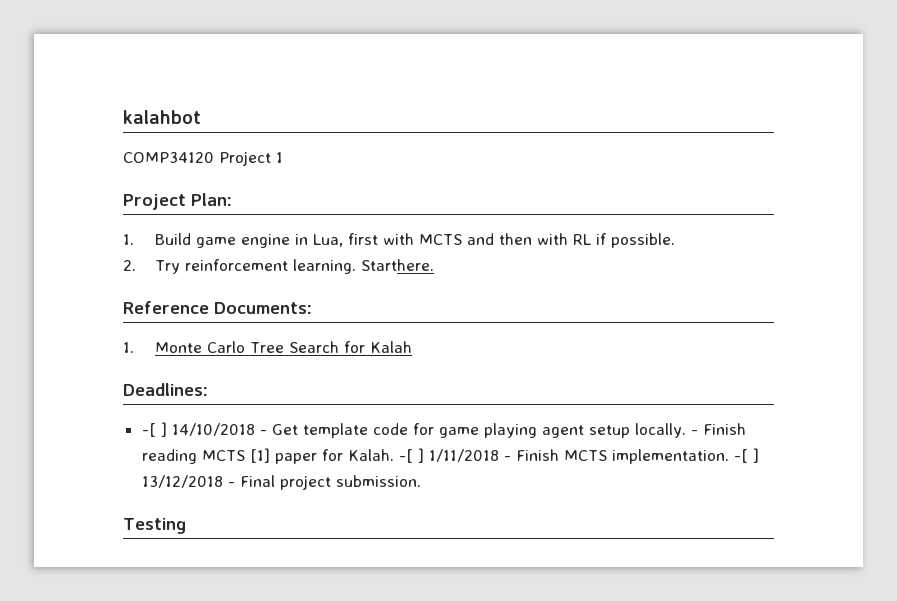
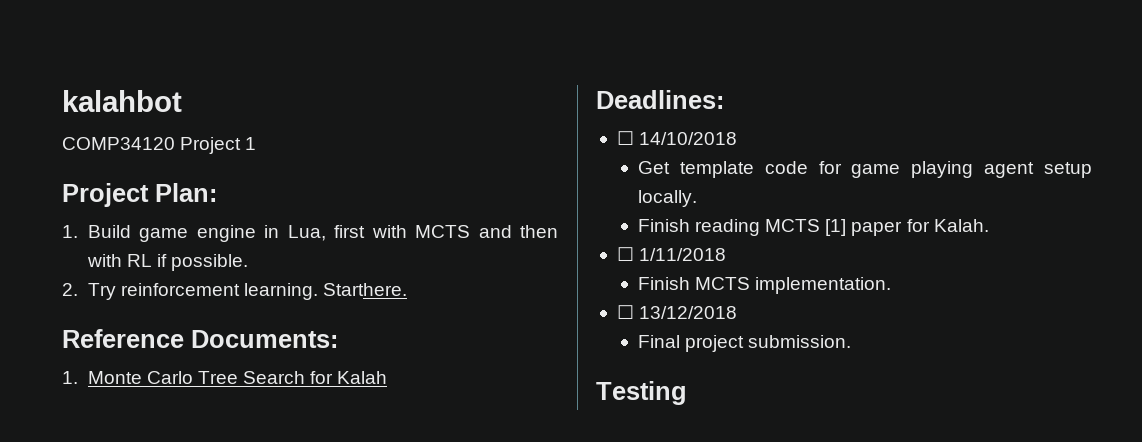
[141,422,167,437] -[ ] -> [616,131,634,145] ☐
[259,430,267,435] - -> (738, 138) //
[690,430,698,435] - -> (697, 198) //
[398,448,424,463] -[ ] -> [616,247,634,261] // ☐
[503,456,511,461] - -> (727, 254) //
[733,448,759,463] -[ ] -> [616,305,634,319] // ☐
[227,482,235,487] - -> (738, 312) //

= Work to be completed =
Lines from the one holding "[733,448,759,463] -[ ]" to the last line of the records: return these exactly, and only these.

= Solution for this task =
[733,448,759,463] -[ ] -> [616,305,634,319] // ☐
[227,482,235,487] - -> (738, 312) //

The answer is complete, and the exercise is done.